Social media can provide connection for teens on the spectrum

As previously mentioned, some individuals with autism may prefer to connect on social media. Social media removes some social barriers for people with autism. They aren’t being bombarded with sensory input and aren’t trying to read subtle body language cues that they may find confusing.  

However, young people with autism shouldn’t rely solely on this social interaction. Psychology Today states, “More than 70% of autistic youth have mental health conditions, such as depression and anxiety. Excessive or problematic use of social media could trigger or exacerbate these vulnerabilities to mental health conditions in autistic children and adolescents.” Again, social media can help people form connections, but overuse can harm mental health.

Set social media rules for your kids

Social media encourages people to keep scrolling and engaging with content. That’s why setting limits is important. Setting screen time limits on phones, tablets and computers shuts down apps when your child reaches the set amount of time each day. You should also talk with your children about appropriate content and why they shouldn’t share certain personal information online. You may also restrict your child’s access to certain sites.

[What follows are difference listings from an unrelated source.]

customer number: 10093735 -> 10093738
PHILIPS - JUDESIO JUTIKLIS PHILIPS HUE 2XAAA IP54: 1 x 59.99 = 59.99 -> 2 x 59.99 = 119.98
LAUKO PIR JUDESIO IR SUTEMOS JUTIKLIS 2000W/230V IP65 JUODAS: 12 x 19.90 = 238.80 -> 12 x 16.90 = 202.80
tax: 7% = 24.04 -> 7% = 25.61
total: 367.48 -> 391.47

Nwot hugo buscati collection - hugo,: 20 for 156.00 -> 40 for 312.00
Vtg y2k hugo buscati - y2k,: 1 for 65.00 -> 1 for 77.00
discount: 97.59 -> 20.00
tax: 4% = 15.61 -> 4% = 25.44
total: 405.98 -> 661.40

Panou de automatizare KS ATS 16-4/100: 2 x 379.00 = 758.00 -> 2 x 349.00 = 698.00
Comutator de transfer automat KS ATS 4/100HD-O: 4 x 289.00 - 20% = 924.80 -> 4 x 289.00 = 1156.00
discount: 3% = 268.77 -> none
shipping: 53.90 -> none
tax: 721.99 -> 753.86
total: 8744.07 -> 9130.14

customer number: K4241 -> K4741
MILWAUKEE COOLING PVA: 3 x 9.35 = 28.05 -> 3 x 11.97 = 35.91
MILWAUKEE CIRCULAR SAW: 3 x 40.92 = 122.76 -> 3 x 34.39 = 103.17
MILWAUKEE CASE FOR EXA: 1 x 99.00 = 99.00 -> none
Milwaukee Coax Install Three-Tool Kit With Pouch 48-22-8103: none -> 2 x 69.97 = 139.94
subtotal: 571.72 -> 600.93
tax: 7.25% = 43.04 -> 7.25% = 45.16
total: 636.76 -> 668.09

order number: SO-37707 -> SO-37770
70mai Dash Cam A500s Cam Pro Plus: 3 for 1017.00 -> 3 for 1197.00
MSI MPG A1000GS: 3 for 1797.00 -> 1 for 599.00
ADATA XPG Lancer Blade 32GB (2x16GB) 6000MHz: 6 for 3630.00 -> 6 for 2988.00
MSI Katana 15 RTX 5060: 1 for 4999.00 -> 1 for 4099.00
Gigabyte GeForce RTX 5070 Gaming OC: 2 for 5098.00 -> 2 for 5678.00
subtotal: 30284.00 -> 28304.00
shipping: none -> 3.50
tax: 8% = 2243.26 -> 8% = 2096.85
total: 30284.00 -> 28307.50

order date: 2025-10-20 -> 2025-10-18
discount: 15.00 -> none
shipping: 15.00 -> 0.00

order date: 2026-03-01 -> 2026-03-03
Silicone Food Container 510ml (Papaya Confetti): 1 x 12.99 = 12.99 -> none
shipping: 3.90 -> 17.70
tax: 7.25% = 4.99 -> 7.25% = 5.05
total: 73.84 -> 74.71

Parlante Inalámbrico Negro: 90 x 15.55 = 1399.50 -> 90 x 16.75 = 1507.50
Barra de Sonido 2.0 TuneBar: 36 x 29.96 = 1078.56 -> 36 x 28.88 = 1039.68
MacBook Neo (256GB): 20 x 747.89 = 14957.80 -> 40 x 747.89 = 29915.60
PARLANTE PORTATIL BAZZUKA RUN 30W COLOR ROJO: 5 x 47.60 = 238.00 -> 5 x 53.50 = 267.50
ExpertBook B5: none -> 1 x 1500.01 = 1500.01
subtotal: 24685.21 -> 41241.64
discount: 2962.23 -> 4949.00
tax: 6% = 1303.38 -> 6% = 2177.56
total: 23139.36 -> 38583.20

Teach them about appropriate online behavior

Talk to your kids about what they’re looking at online. Teach them how to find reliable sources, show them what harmful content is, and educate them about how to act appropriately toward others online. Psychology Today states, “Educate your child about the potential harms of social media, such as how to recognize negative and inappropriate content, including cyberbullying and deception, and the importance of never disclosing personal information online. Explain in simple terms what bullying is, using role-playing and concrete examples.”

Report inappropriate behavior

Encourage your child to come to you if they’re bullied online. If it’s a classmate, you can report it to their school, the social media platform itself or local law enforcement, in extreme cases. If your child faces sexual exploitation online, like having inappropriate pictures posted, you can report it to CyberTipline.org, run by the National Center of Missing and Exploited Children. Take it Down is another website dedicated to getting explicit photos of people under 18 removed from the internet.  

Model appropriate behavior

Teach your children to form healthy social media habits by modeling this behavior. When you talk to your children, put your phone down and give them your undivided attention. This shows kids it’s important to talk to people face to face and demonstrates that you value your conversations with them. Ask for permission before you share photos or stories about your children online. This teaches them about boundaries and helps them understand what is appropriate to post.

According to Greater Good Magazine, a survey of 400 parents of children ages five to 12 found, “Of all the measures included, the only one that was associated with lower child emotional intelligence was parental use of cell phones in the presence of their children.” In other words, when parents are always on their phones, it can decrease a child’s emotional intelligence, which is their ability to understand and manage their feelings and interpret the feelings of others. It also shows a lack of engagement with kids, suggesting parents are less interested in their children than in what’s happening on their phones. The Greater Good Magazine also states, “The takeaway is for parents to be more mindful of how often they are using their phones around their children…Where their eyes are sends a message to their children about what’s important.”

Most teens use social media, and they use it a lot. While social media can provide important connections for young with autism and disabilities, as well as young people of color and LGBTQ+ youth, it can also expose them to a lot of negativity and hate speech. Social media use can also change young people’s brains and increase their risk for anxiety and depression. Until more regulations are in place, it’s up to parents to teach young people about using social media appropriately. This can include setting screen time limits, restricting access to some content, discussing what it’s suitable to share online, reporting bullying together, and modeling healthy social media use for kids.